What needs to be done: Copy every line of the data that contains the string "content".

Input data:
────

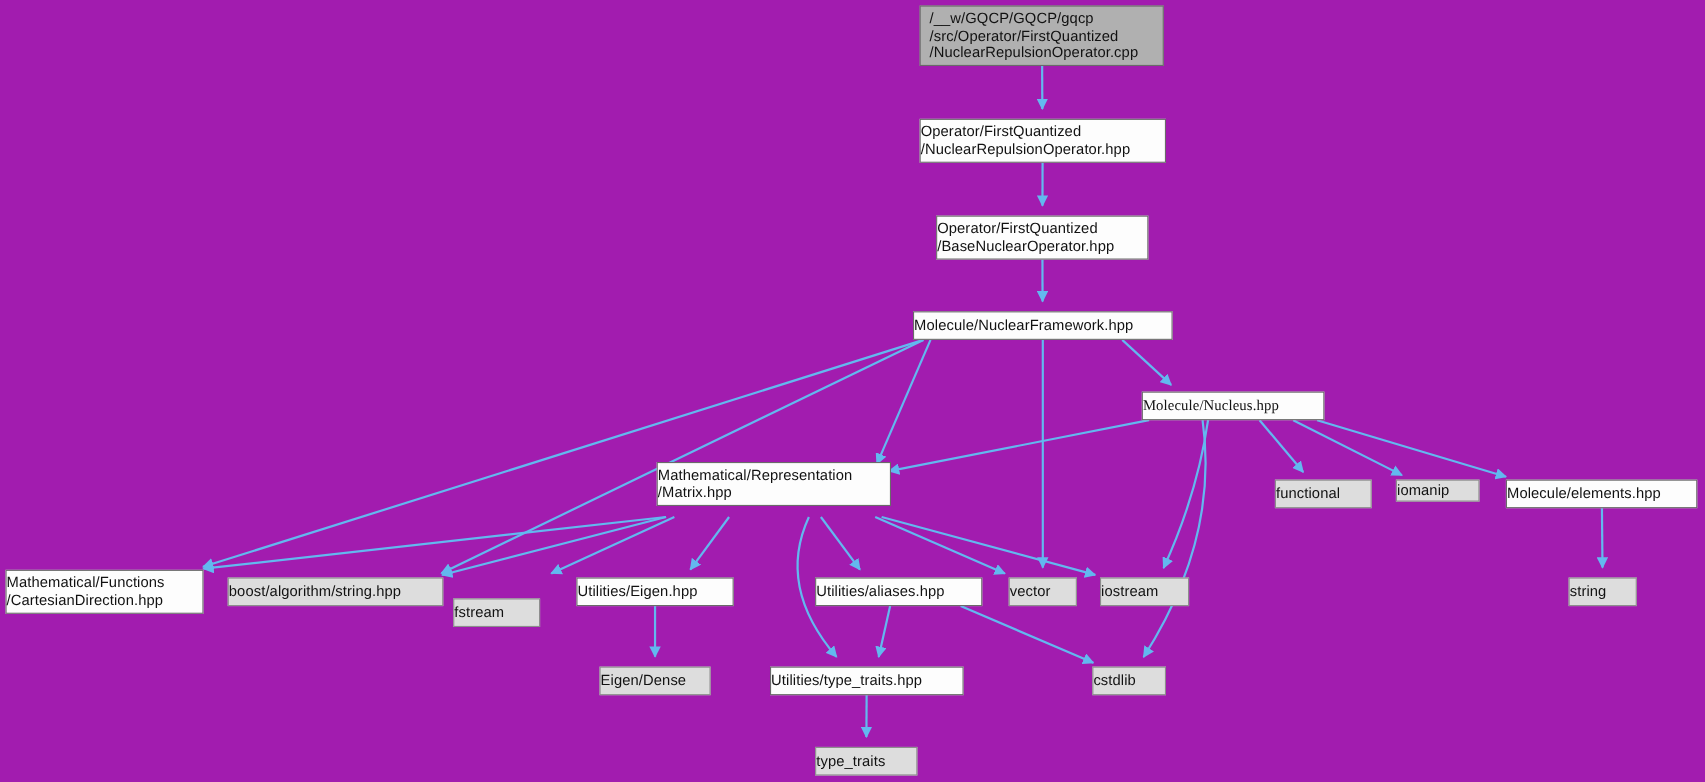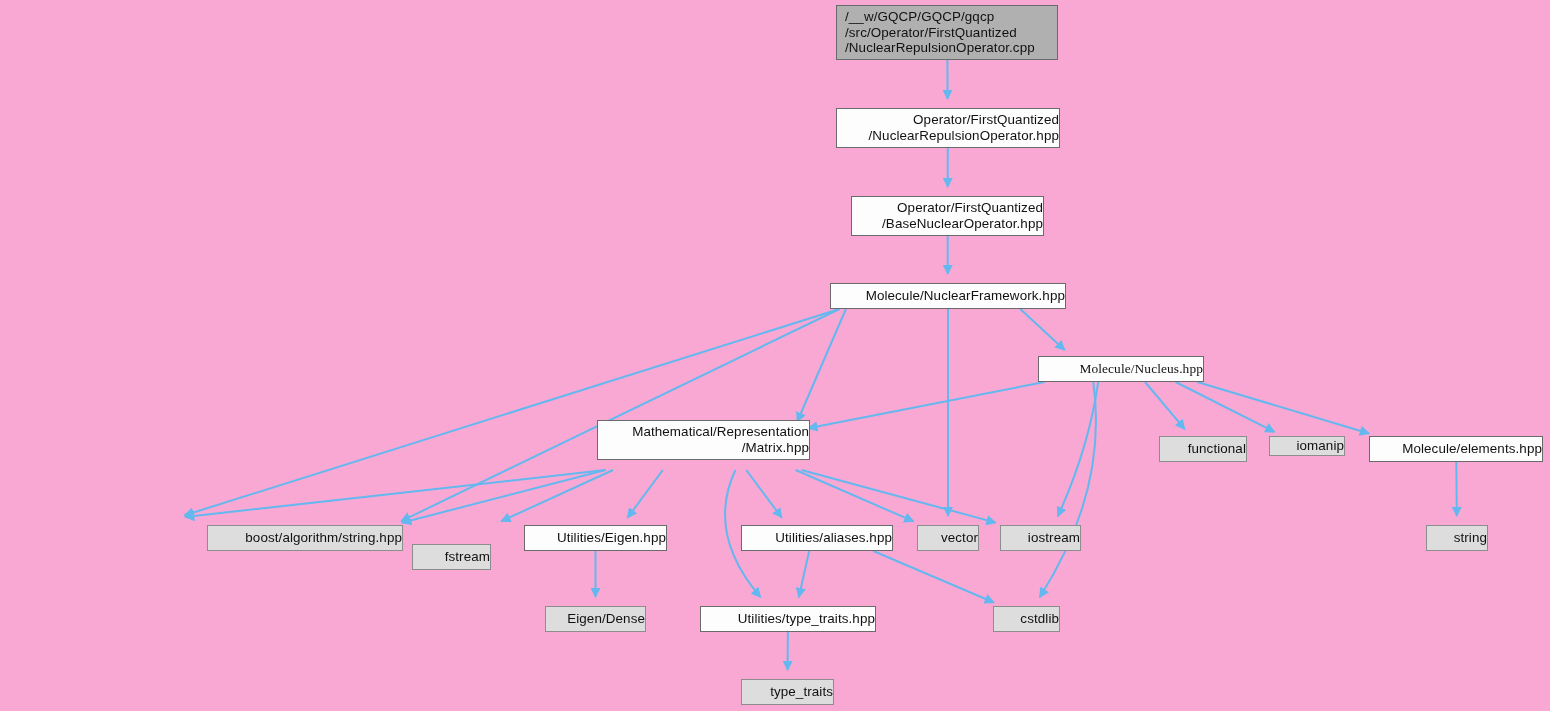--- a/index.html
+++ b/index.html
@@ -3,7 +3,7 @@
 <meta charset="utf-8">
 <style>
   html,body{margin:0;padding:0;background:#000;}
-  #stage{position:relative;width:1550px;height:711px;background:#f9a8d4;overflow:hidden;
+  #stage{position:relative;width:1550px;height:711px;background:#a21caf;overflow:hidden;
          font-family:"Liberation Sans", sans-serif;}
   #edges{position:absolute;left:0;top:0;width:1550px;height:711px;}
   .node{position:absolute;box-sizing:border-box;display:flex;align-items:center;

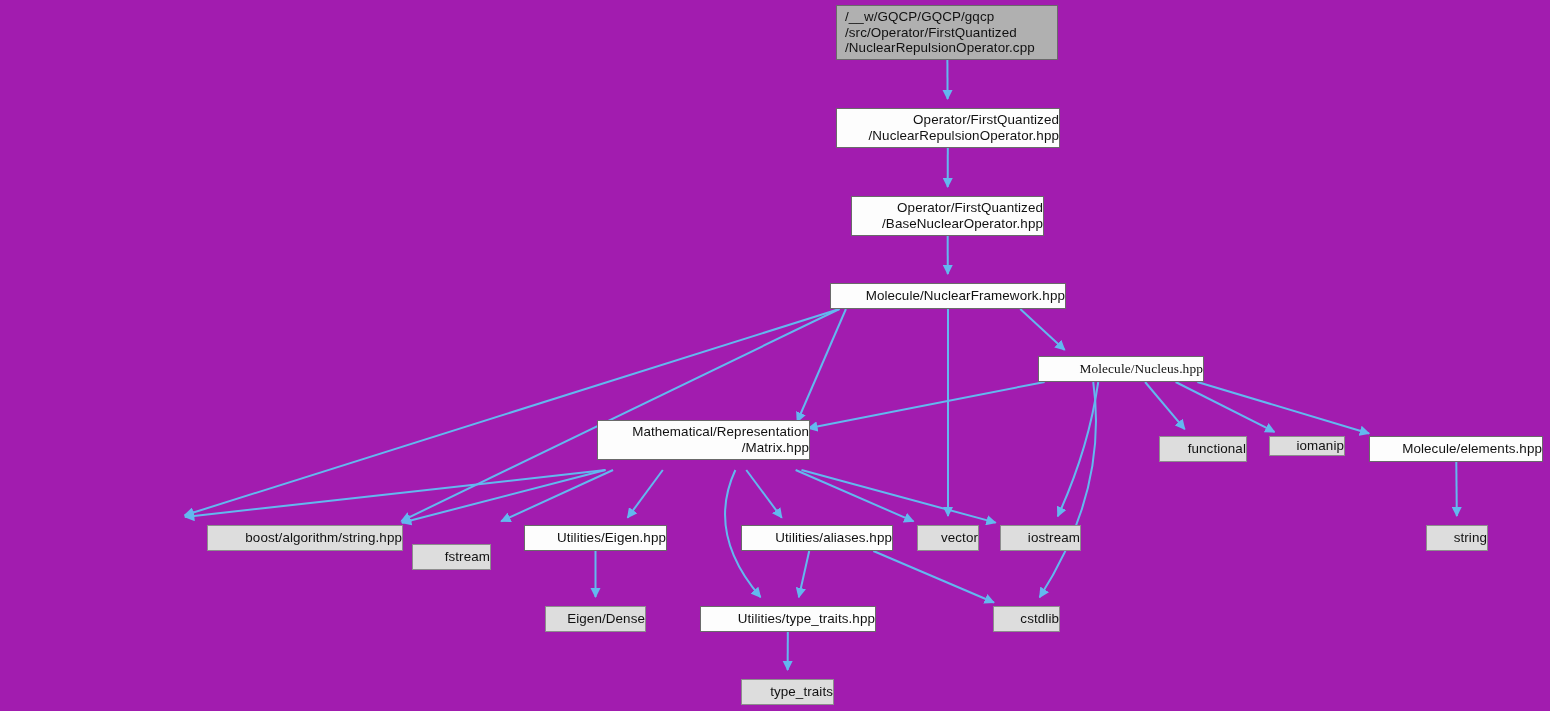--- a/index.html
+++ b/index.html
@@ -7,7 +7,7 @@
          font-family:"Liberation Sans", sans-serif;}
   #edges{position:absolute;left:0;top:0;width:1550px;height:711px;}
   .node{position:absolute;box-sizing:border-box;display:flex;align-items:center;
-        justify-content:center;text-align:right;line-height:1.18;
+        justify-content:center;text-align:left;line-height:1.18;
         font-size:13.4px;color:#111;letter-spacing:0.1px;}
   .node.header{background:#b0b0b0;border:1px solid #6a6a6a;
         justify-content:flex-start;text-align:left;padding-left:8px;}

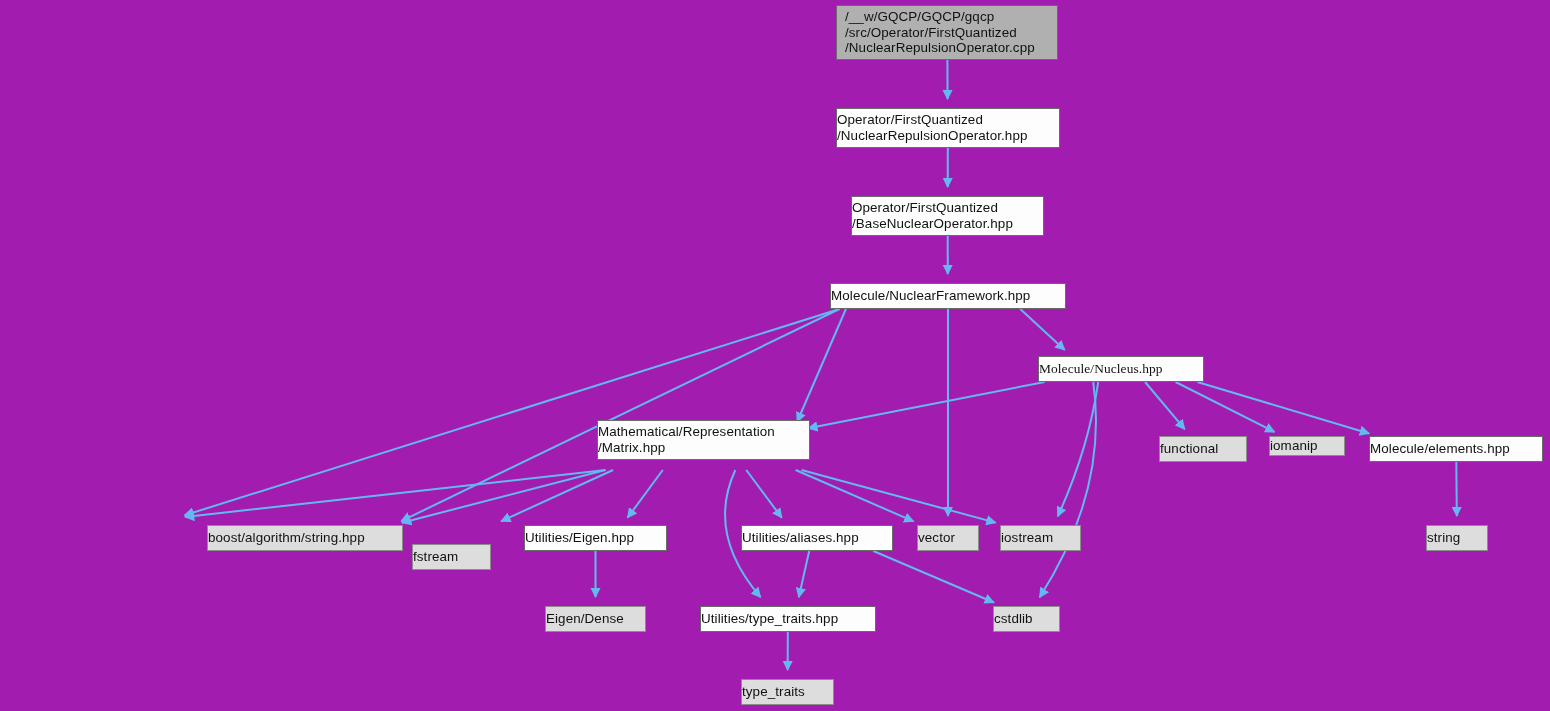--- a/index.html
+++ b/index.html
@@ -85,6 +85,10 @@
     <div class="node local" style="left: 1369px; top: 436px; width: 174px; height: 26px;">
       <span>Molecule/elements.hpp</span>
     </div>
+    <div class="node local" style="left: 5px; top: 518px; width: 180px; height: 40px;">
+      <span>Mathematical/Functions
+/CartesianDirection.hpp</span>
+    </div>
     <div class="node sys" style="left: 207px; top: 525px; width: 196px; height: 26px;">
       <span>boost/algorithm/string.hpp</span>
     </div>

────

Answer space:
-        justify-content:center;text-align:right;line-height:1.18;
+        justify-content:center;text-align:left;line-height:1.18;
         justify-content:flex-start;text-align:left;padding-left:8px;}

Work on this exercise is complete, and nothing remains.